Keywords: Sampling; descriptive studies; risk factors; noncommunicable diseases; hypertension; Cuba
Basic science experimentation and clinical trials are the most robust sources of scientific evidence in medicine and health. Descriptive or observational studies, although lacking explanatory capacity per se, are also a legitimate type of research- moreover, one that is essential in epidemiology and public health for learning about health situations and shedding light on health system performance.

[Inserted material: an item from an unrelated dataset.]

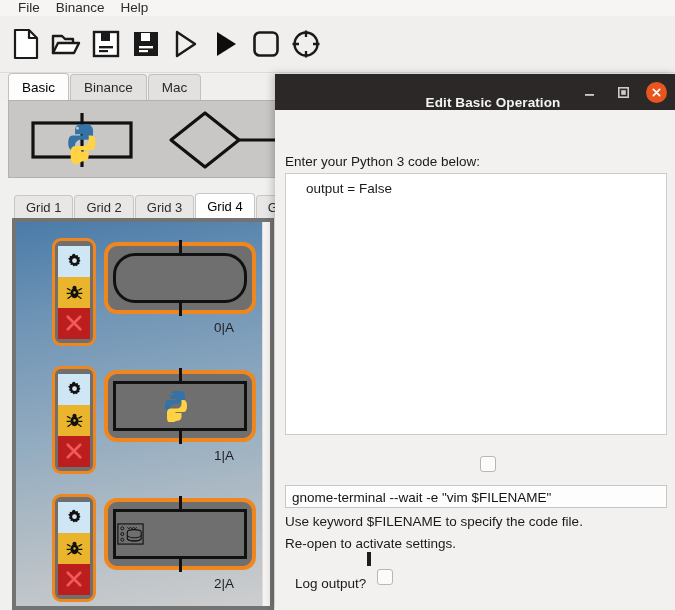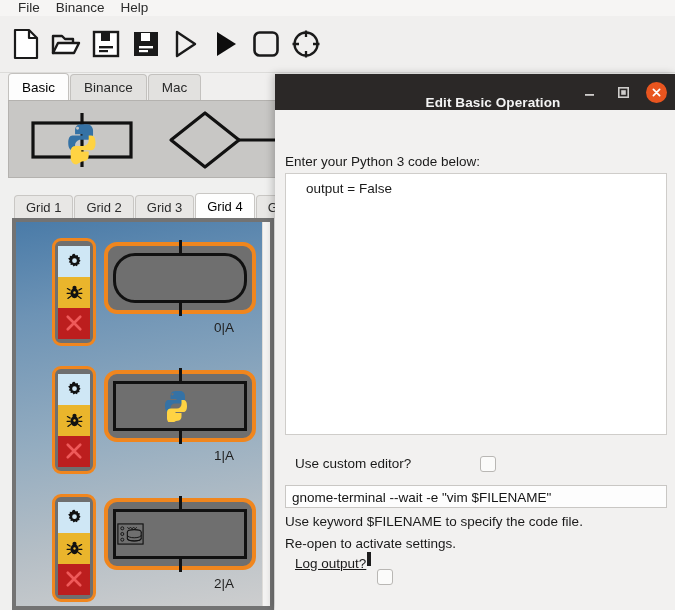"Use custom editor?" div.dlg-label { html: <div>Use custom editor?</div> -> none }
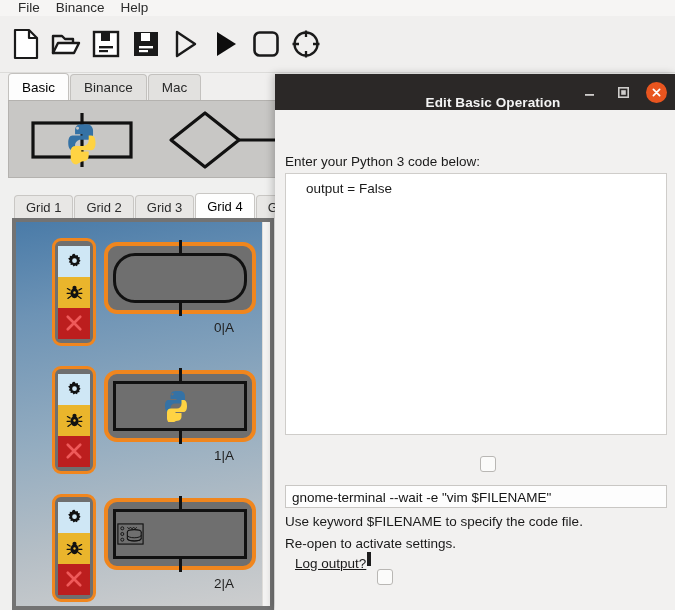"Log output?" div.dlg-label { text-decoration: underline -> none; top: 446px -> 466px }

Many efforts have been made recently to maximize quality of observational studies, significant among them the Strengthening the Reporting of Observational Studies in Epidemiology Statement (STROBE). According to STROBE, prevalence studies- also known as cross-sectional studies-play a key role, especially when conducted rigorously enough to transcend merely quantitative aspects. Then, they permit evidence-based characterization of what is occurring in a population in a particular context in space and time, as well as development of useful judgments for optimizing health interventions by various actors.
Sampling procedures play a key role in observational studies; indeed, they are the bedrock of study quality. Sampling is one of the greatest Achilles' heels in non-communicable chronic disease (NCD) risk factor surveillance, essential for NCD prevention and control. Yet, a 2001 review of surveillance studies in the Americas, based on a tool specifically created for assessing prevalence studies, yielded disturbing results regarding sample quality.
This assessment tool was fairly comprehensive, covering 19 points related to various technical areas: stated objectives, sampling design, data collection and processing methods, communication of results, etc. Four sections focused directly on sampling itself.
The 2001 surveillance study review involved a literature search in three databases (PubMed, Medline, BIREME) for articles on hypertension prevalence in Latin American and Caribbean countries published in the two preceding decades, yielding 58 articles, 48 (83%) of which appeared after 1990. Sampling design was not explained in 26% of articles; in 31%, sampling was not probabilistic; in 74%, formulas used for calculation of point estimates were inconsistent with design; and in 90%, errors and confidence intervals were not computed in accordance with sample design. In fact, only one of the 58 articles met all quality criteria, and ten met none.
This study was replicated in 2012 and, while it did not include a detailed analysis of sampling quality, its results suggest little progress in this regard. In fact, over one third of reports published in the past ten years lack information on sampling error associated with hypertension prevalence estimates.
Conventional techniques to meet the demands of sampling theory traditionally have required highly complex and costly fieldwork. Bearing this in mind, as well as the sampling problems outlined above, researchers in the city of Cienfuegos, Cuba, developed an innovative sampling method for the third Cienfuegos NCD risk factor study in 2011, aimed at achieving an approach both rigorous and efficient.
When the first two cross-sectional surveys were conducted in Cienfuegos (1991 and 2001), statistically rigorous but thoroughly conventional sampling designs were used. The sampling procedure in 2011 was considerably more efficient, especially because it minimized the number of household visits required, saving time and resources without sacrificing classical criteria for rigorous sampling design, such as probabilistic selection. This sampling innovation was created by one of the authors of this study (LCS) and was applied successfully in the Cardiovascular Risk Factor Multiple Evaluation in Latin America (CARMELA) study. This paper reporting on its replication in Cienfuegos is the first published description of the technical details of the solution.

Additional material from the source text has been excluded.